> _Exercise directions_
Scan the entries below. List each line with "communication".

> _Stored data_
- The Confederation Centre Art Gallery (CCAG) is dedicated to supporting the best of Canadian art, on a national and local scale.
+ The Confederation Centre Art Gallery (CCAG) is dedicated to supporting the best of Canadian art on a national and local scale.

==

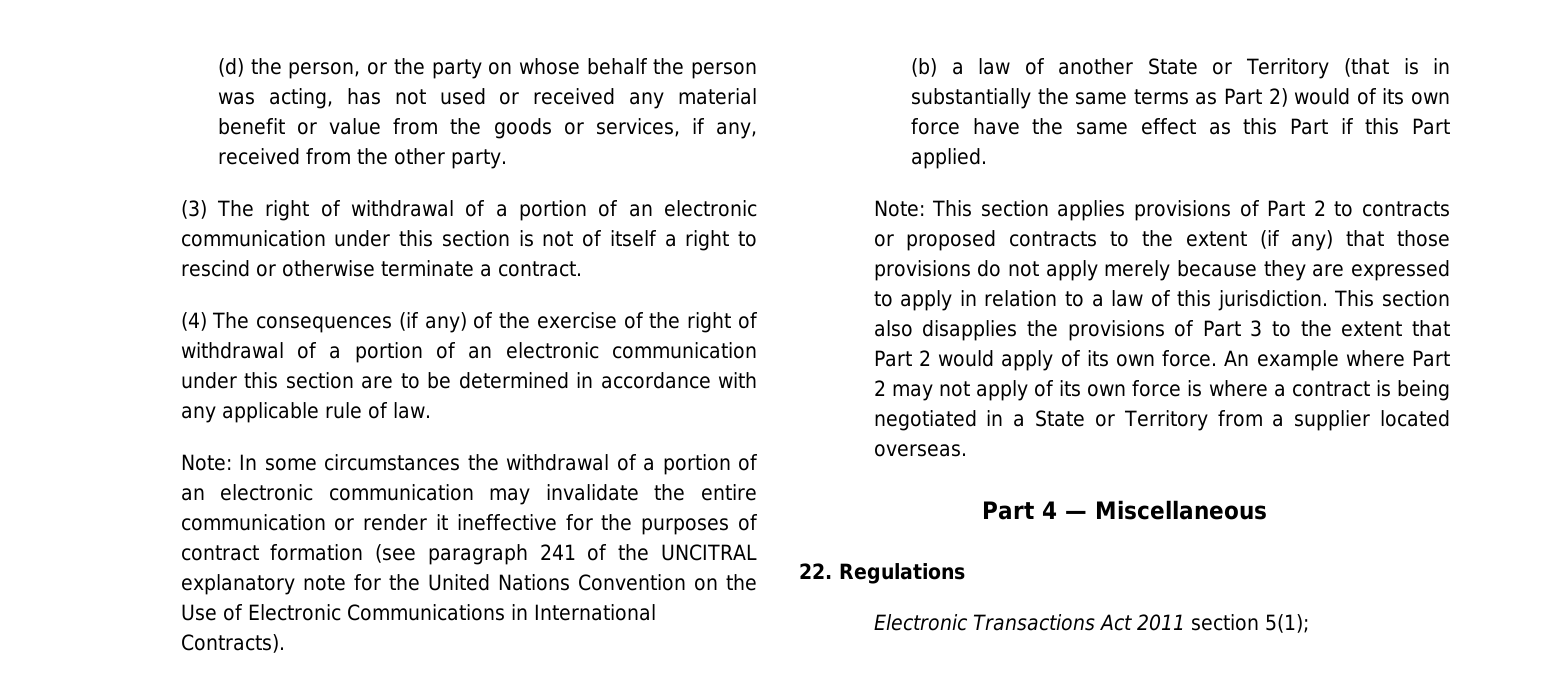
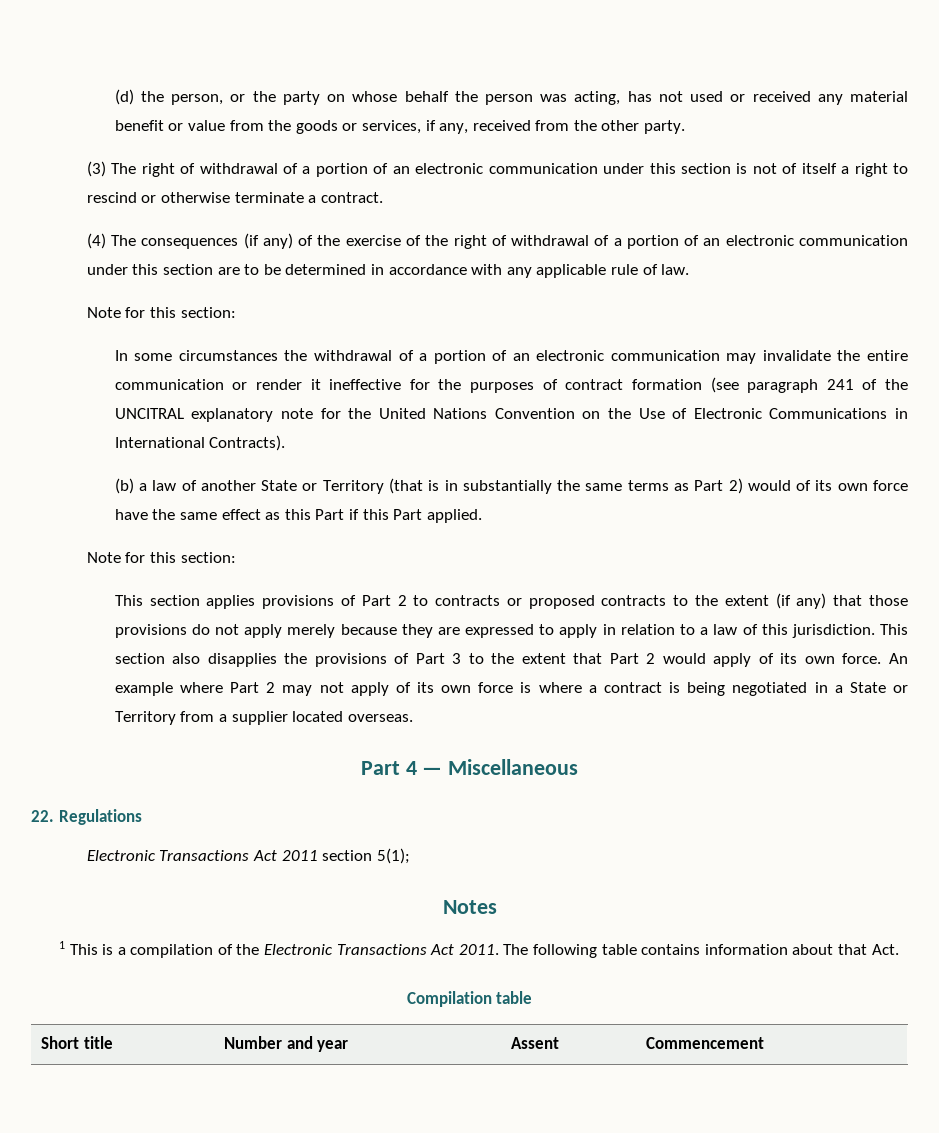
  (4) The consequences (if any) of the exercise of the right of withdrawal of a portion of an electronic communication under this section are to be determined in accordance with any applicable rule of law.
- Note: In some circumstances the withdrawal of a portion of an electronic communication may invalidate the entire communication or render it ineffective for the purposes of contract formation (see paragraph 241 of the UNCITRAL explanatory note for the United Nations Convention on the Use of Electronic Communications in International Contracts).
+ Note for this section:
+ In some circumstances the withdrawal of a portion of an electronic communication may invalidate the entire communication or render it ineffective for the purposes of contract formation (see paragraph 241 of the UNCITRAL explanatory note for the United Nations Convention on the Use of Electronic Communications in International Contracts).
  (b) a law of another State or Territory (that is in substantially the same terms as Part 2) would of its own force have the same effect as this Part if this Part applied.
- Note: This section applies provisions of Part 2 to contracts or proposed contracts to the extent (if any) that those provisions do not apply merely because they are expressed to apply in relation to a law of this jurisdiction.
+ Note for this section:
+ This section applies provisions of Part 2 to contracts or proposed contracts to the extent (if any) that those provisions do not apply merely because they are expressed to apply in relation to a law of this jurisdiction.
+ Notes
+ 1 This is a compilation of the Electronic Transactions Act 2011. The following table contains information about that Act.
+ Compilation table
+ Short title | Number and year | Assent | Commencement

> _Completed task_
  (4) The consequences (if any) of the exercise of the right of withdrawal of a portion of an electronic communication under this section are to be determined in accordance with any applicable rule of law.
- Note: In some circumstances the withdrawal of a portion of an electronic communication may invalidate the entire communication or render it ineffective for the purposes of contract formation (see paragraph 241 of the UNCITRAL explanatory note for the United Nations Convention on the Use of Electronic Communications in International Contracts).
+ In some circumstances the withdrawal of a portion of an electronic communication may invalidate the entire communication or render it ineffective for the purposes of contract formation (see paragraph 241 of the UNCITRAL explanatory note for the United Nations Convention on the Use of Electronic Communications in International Contracts).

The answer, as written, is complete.